Change detection outputs

● ● ● ●

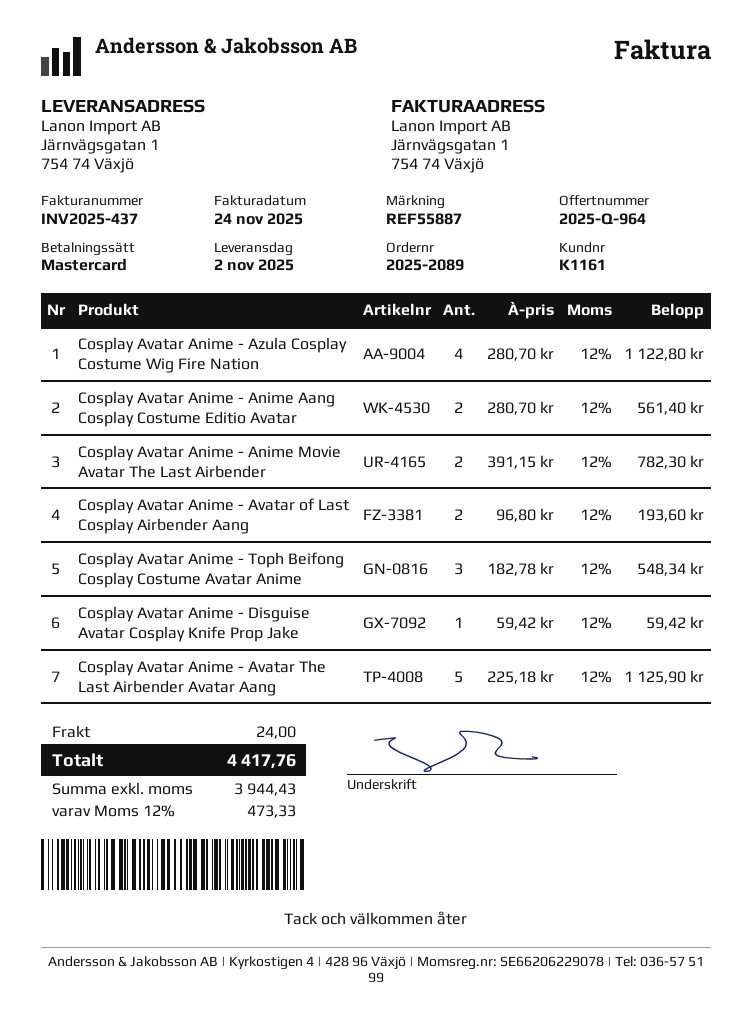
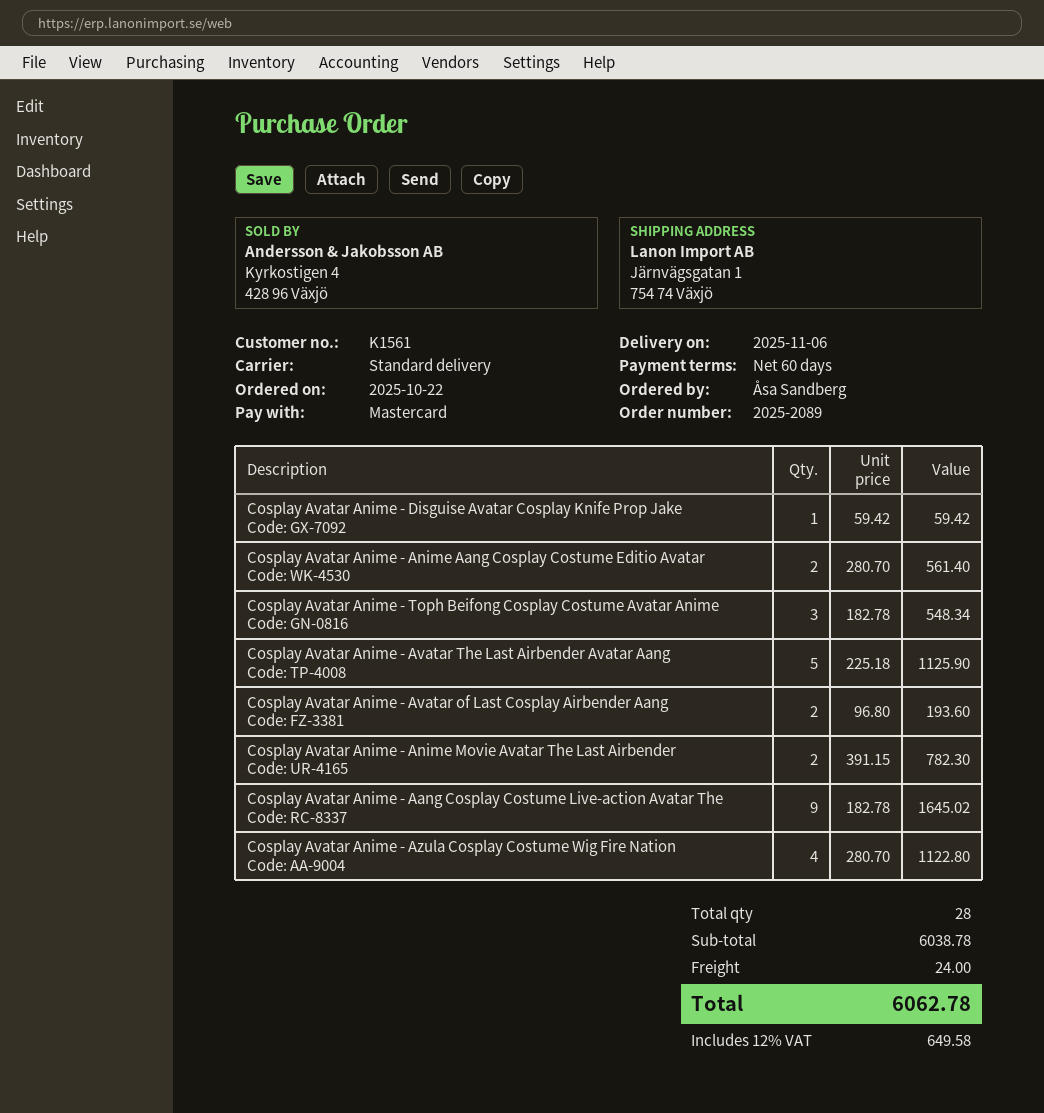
delivery date: 2025-11-02 -> 2025-11-06
customer number: K1161 -> K1561
Cosplay Avatar Anime - Aang Cosplay Costume Live-action Avatar The: none -> 9 x 182.78 = 1645.02
tax: 12% = 473.33 -> 12% = 649.58
total: 4417.76 -> 6062.78

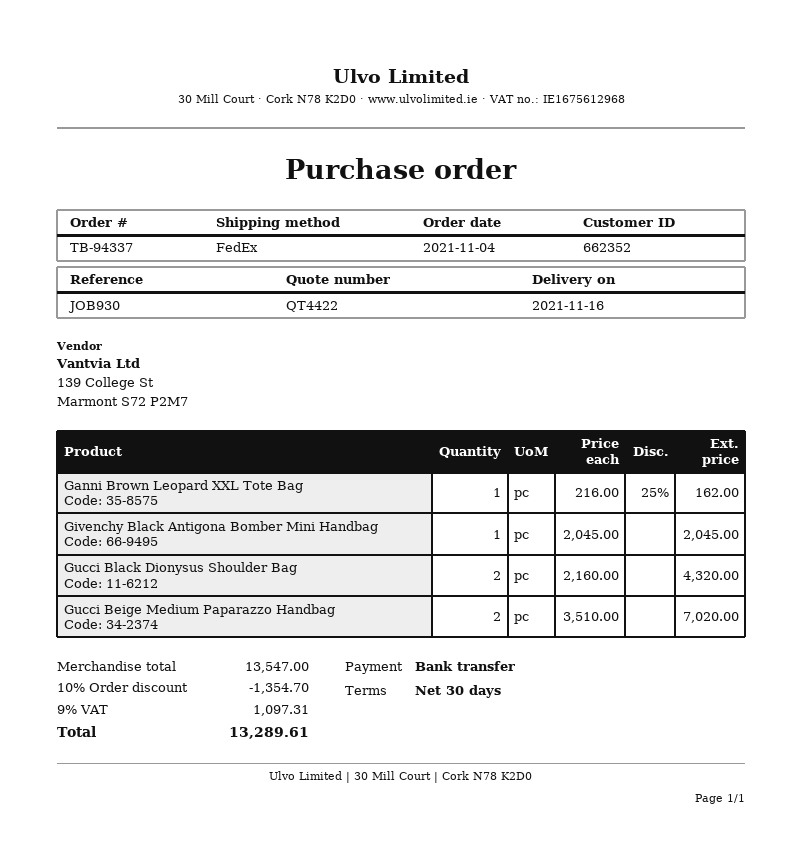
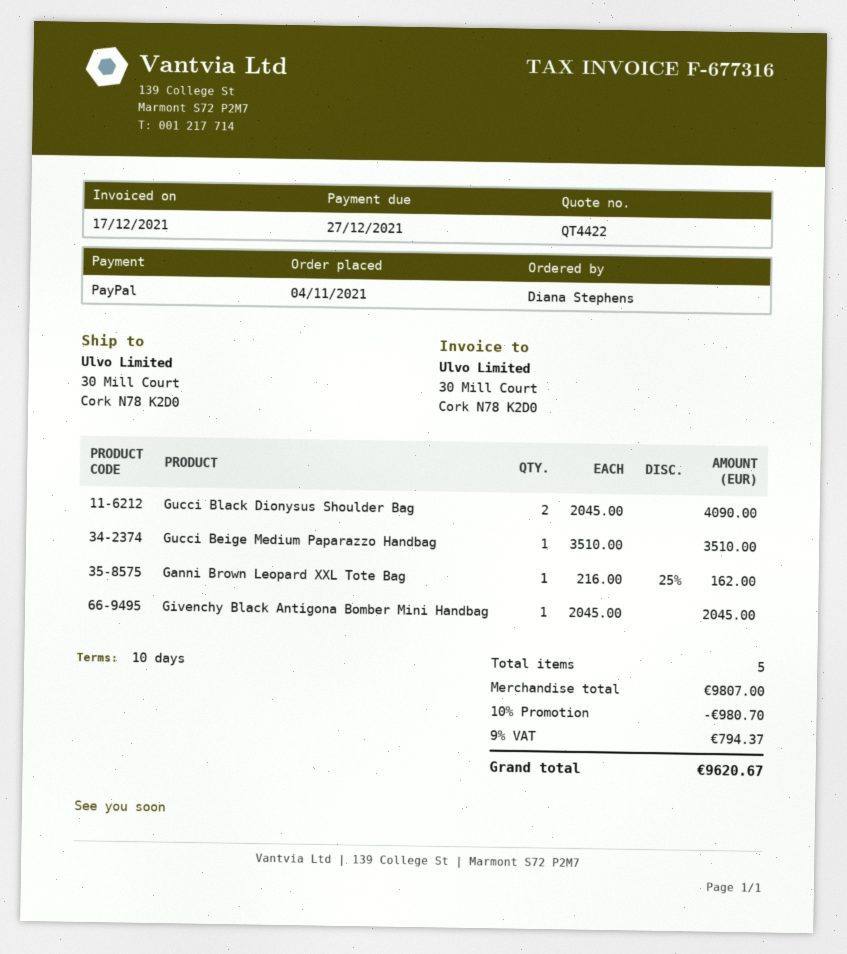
payment terms: 30 days -> 10 days
payment method: bank transfer -> PayPal
Gucci Black Dionysus Shoulder Bag: 2 x 2160.00 = 4320.00 -> 2 x 2045.00 = 4090.00
Gucci Beige Medium Paparazzo Handbag: 2 x 3510.00 = 7020.00 -> 1 x 3510.00 = 3510.00
subtotal: 13547.00 -> 9807.00
discount: 10% = 1354.70 -> 10% = 980.70
tax: 9% = 1097.31 -> 9% = 794.37
total: 13289.61 -> 9620.67

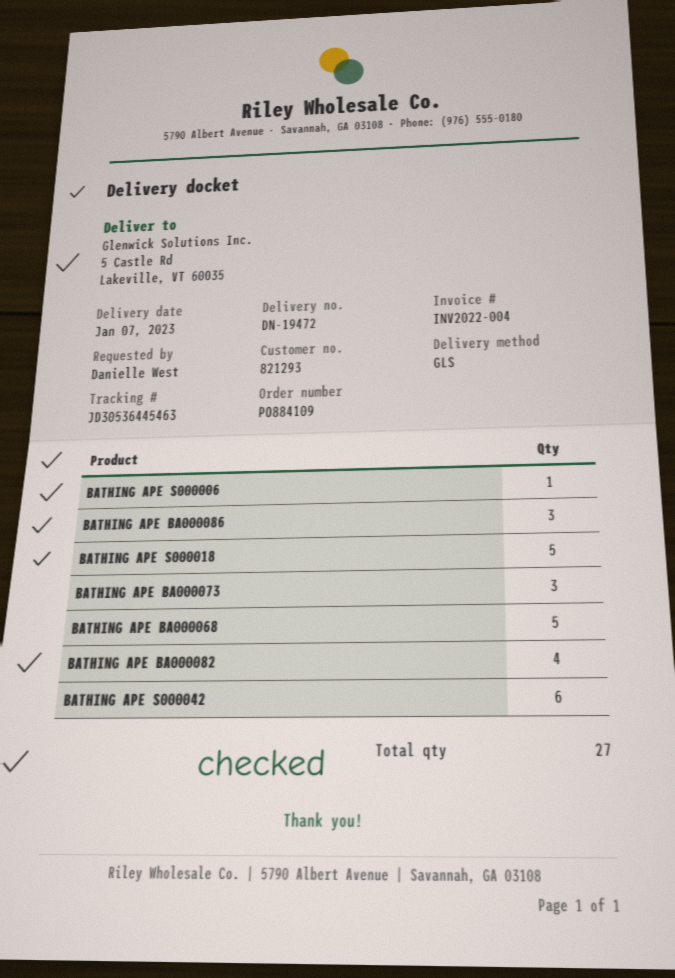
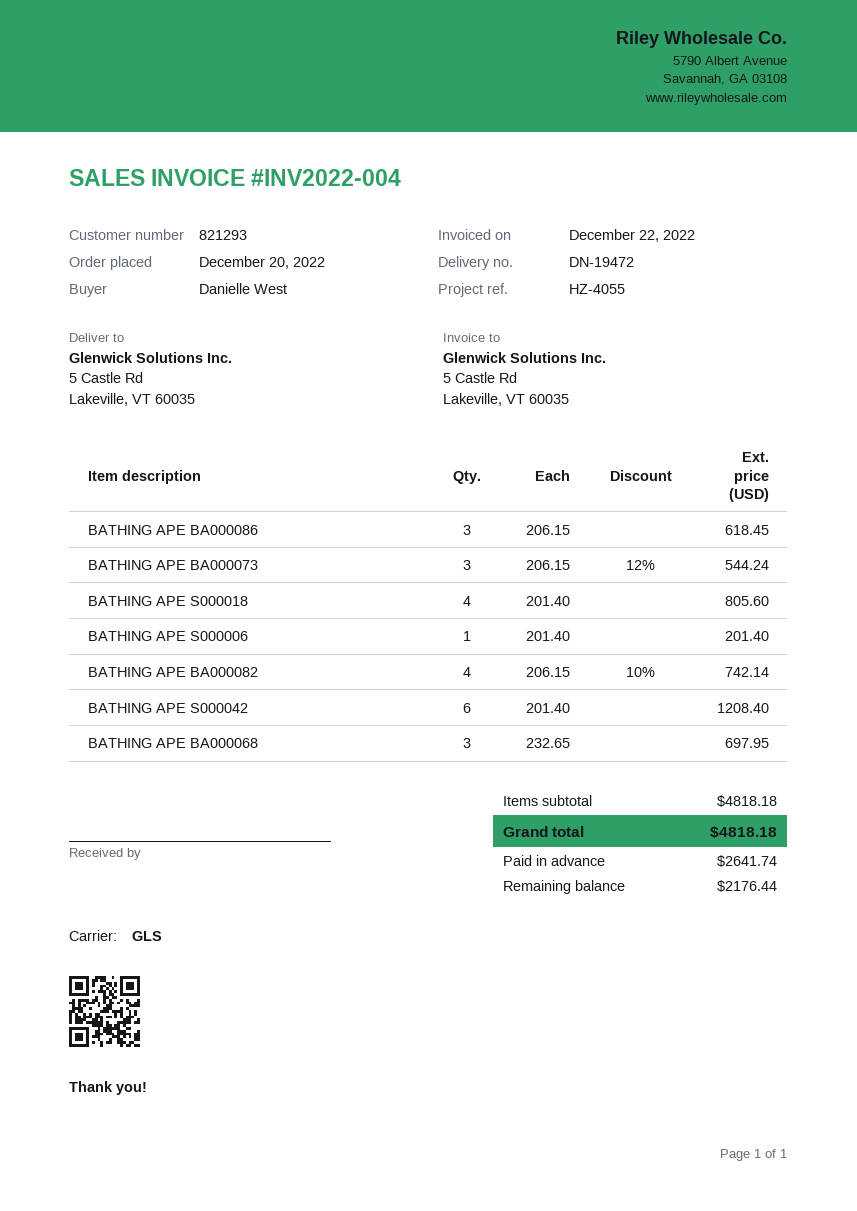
BATHING APE S000018: 5 -> 4
BATHING APE BA000068: 5 -> 3

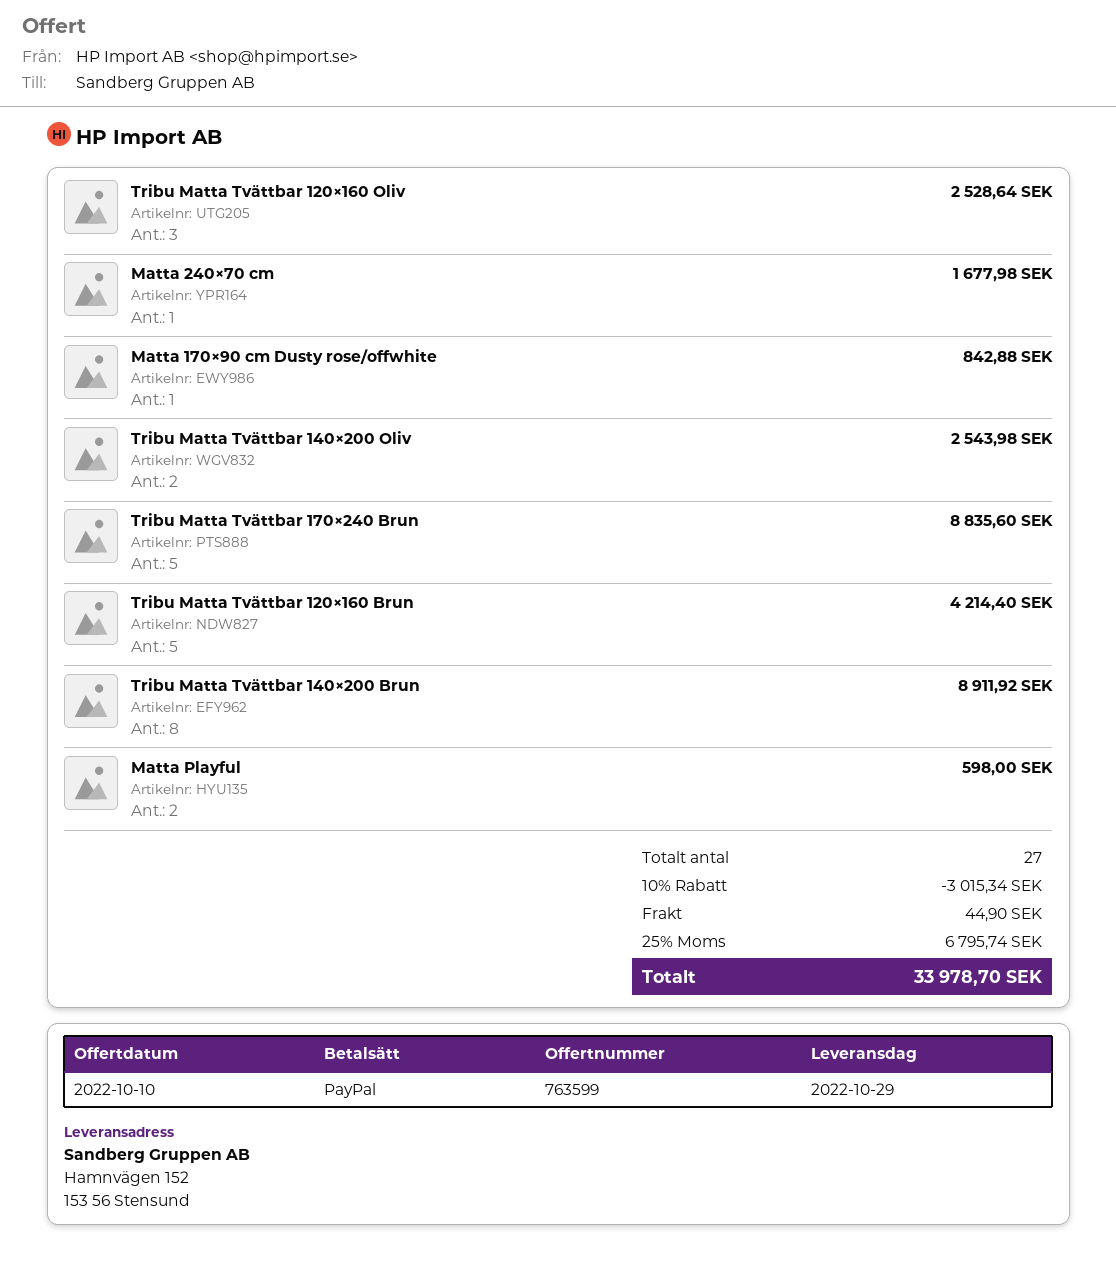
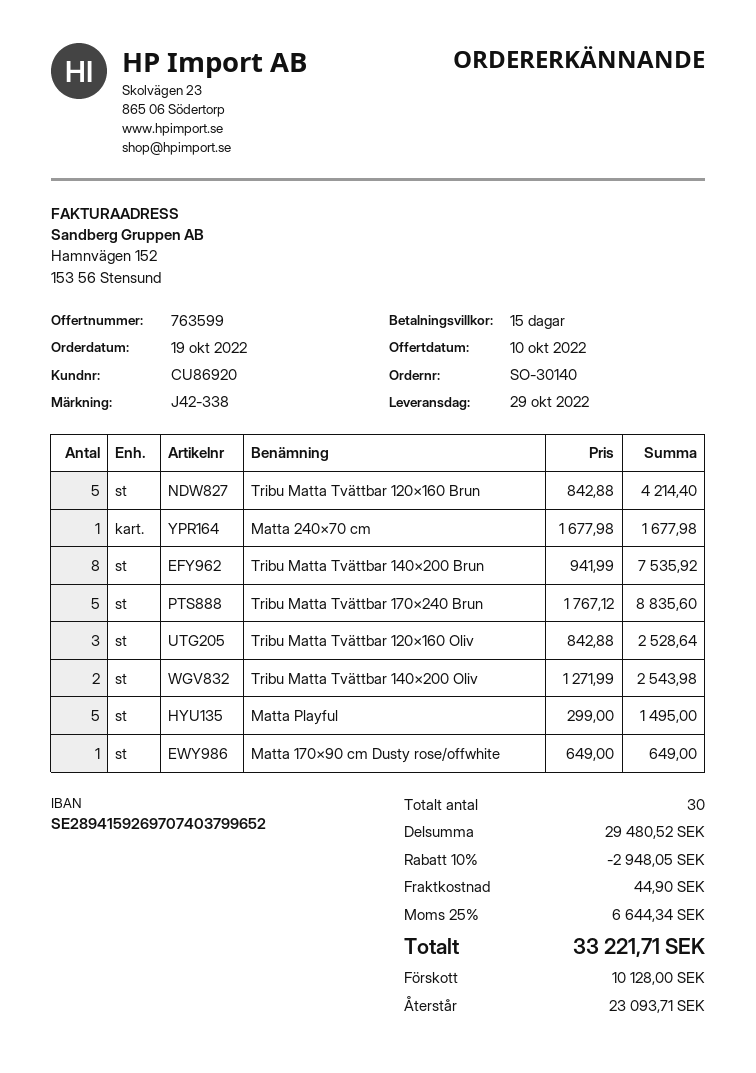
Matta 170×90 cm Dusty rose/offwhite: 1 for 842.88 -> 1 for 649.00
Tribu Matta Tvättbar 140×200 Brun: 8 for 8911.92 -> 8 for 7535.92
Matta Playful: 2 for 598.00 -> 5 for 1495.00
total quantity: 27 -> 30
discount: 10% = 3015.34 -> 10% = 2948.05
tax: 25% = 6795.74 -> 25% = 6644.34
total: 33978.70 -> 33221.71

● ● ● ●

## Task to complete
From the first line to the last, retype the data exactly, without images.

## Finished exercise
delivery date: 2025-11-02 -> 2025-11-06
customer number: K1161 -> K1561
Cosplay Avatar Anime - Aang Cosplay Costume Live-action Avatar The: none -> 9 x 182.78 = 1645.02
tax: 12% = 473.33 -> 12% = 649.58
total: 4417.76 -> 6062.78

payment terms: 30 days -> 10 days
payment method: bank transfer -> PayPal
Gucci Black Dionysus Shoulder Bag: 2 x 2160.00 = 4320.00 -> 2 x 2045.00 = 4090.00
Gucci Beige Medium Paparazzo Handbag: 2 x 3510.00 = 7020.00 -> 1 x 3510.00 = 3510.00
subtotal: 13547.00 -> 9807.00
discount: 10% = 1354.70 -> 10% = 980.70
tax: 9% = 1097.31 -> 9% = 794.37
total: 13289.61 -> 9620.67

BATHING APE S000018: 5 -> 4
BATHING APE BA000068: 5 -> 3

Matta 170×90 cm Dusty rose/offwhite: 1 for 842.88 -> 1 for 649.00
Tribu Matta Tvättbar 140×200 Brun: 8 for 8911.92 -> 8 for 7535.92
Matta Playful: 2 for 598.00 -> 5 for 1495.00
total quantity: 27 -> 30
discount: 10% = 3015.34 -> 10% = 2948.05
tax: 25% = 6795.74 -> 25% = 6644.34
total: 33978.70 -> 33221.71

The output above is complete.